■ **What you should do**: Go to the line containing "Hell Bunny DORALEE" in the records below and retype from there through the final line, exactly.

■ **Records for this exercise**:
--------------------------------
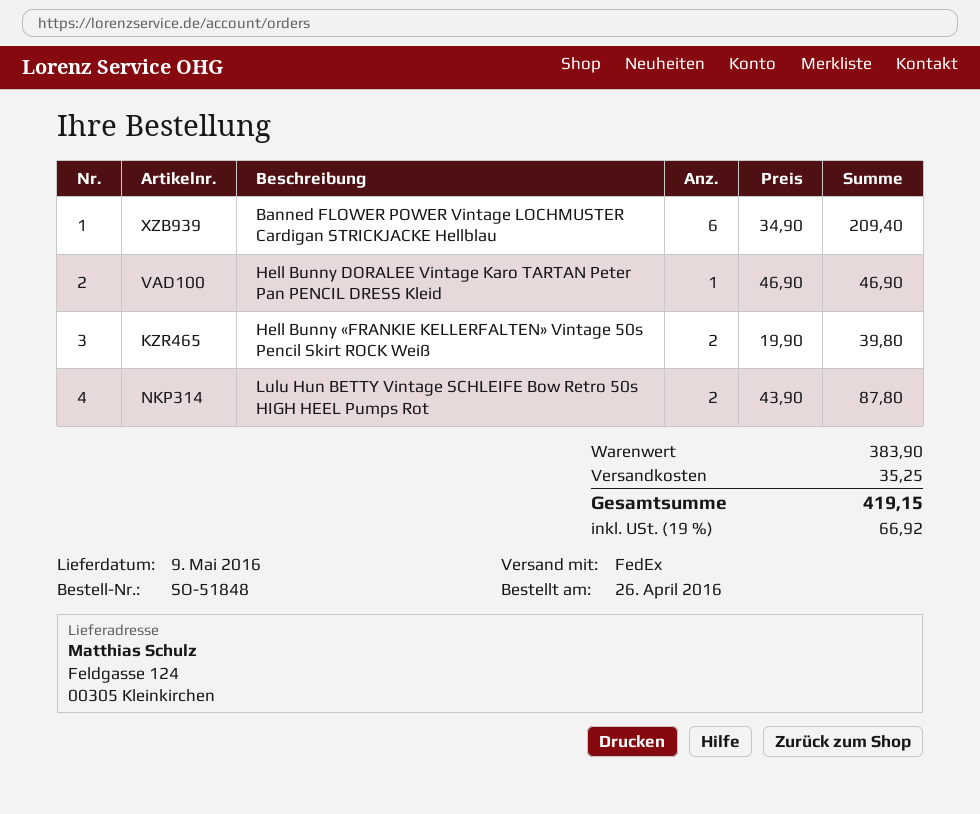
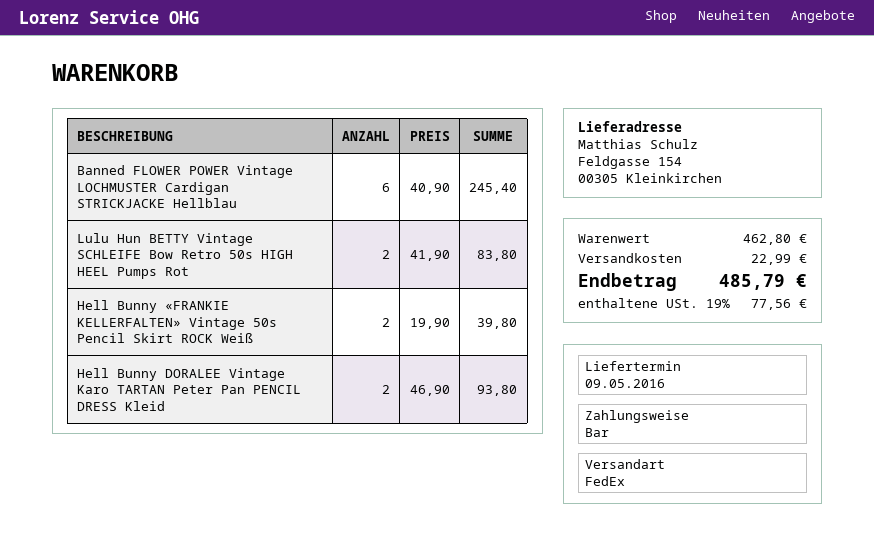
ship to: Feldgasse 124, 00305 Kleinkirchen -> Feldgasse 154, 00305 Kleinkirchen
Banned FLOWER POWER Vintage LOCHMUSTER Cardigan STRICKJACKE Hellblau: 6 x 34.90 = 209.40 -> 6 x 40.90 = 245.40
Hell Bunny DORALEE Vintage Karo TARTAN Peter Pan PENCIL DRESS Kleid: 1 x 46.90 = 46.90 -> 2 x 46.90 = 93.80
Lulu Hun BETTY Vintage SCHLEIFE Bow Retro 50s HIGH HEEL Pumps Rot: 2 x 43.90 = 87.80 -> 2 x 41.90 = 83.80
subtotal: 383.90 -> 462.80
shipping: 35.25 -> 22.99
tax: 19% = 66.92 -> 19% = 77.56
total: 419.15 -> 485.79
--------------------------------
■ **Output of the task**:
Hell Bunny DORALEE Vintage Karo TARTAN Peter Pan PENCIL DRESS Kleid: 1 x 46.90 = 46.90 -> 2 x 46.90 = 93.80
Lulu Hun BETTY Vintage SCHLEIFE Bow Retro 50s HIGH HEEL Pumps Rot: 2 x 43.90 = 87.80 -> 2 x 41.90 = 83.80
subtotal: 383.90 -> 462.80
shipping: 35.25 -> 22.99
tax: 19% = 66.92 -> 19% = 77.56
total: 419.15 -> 485.79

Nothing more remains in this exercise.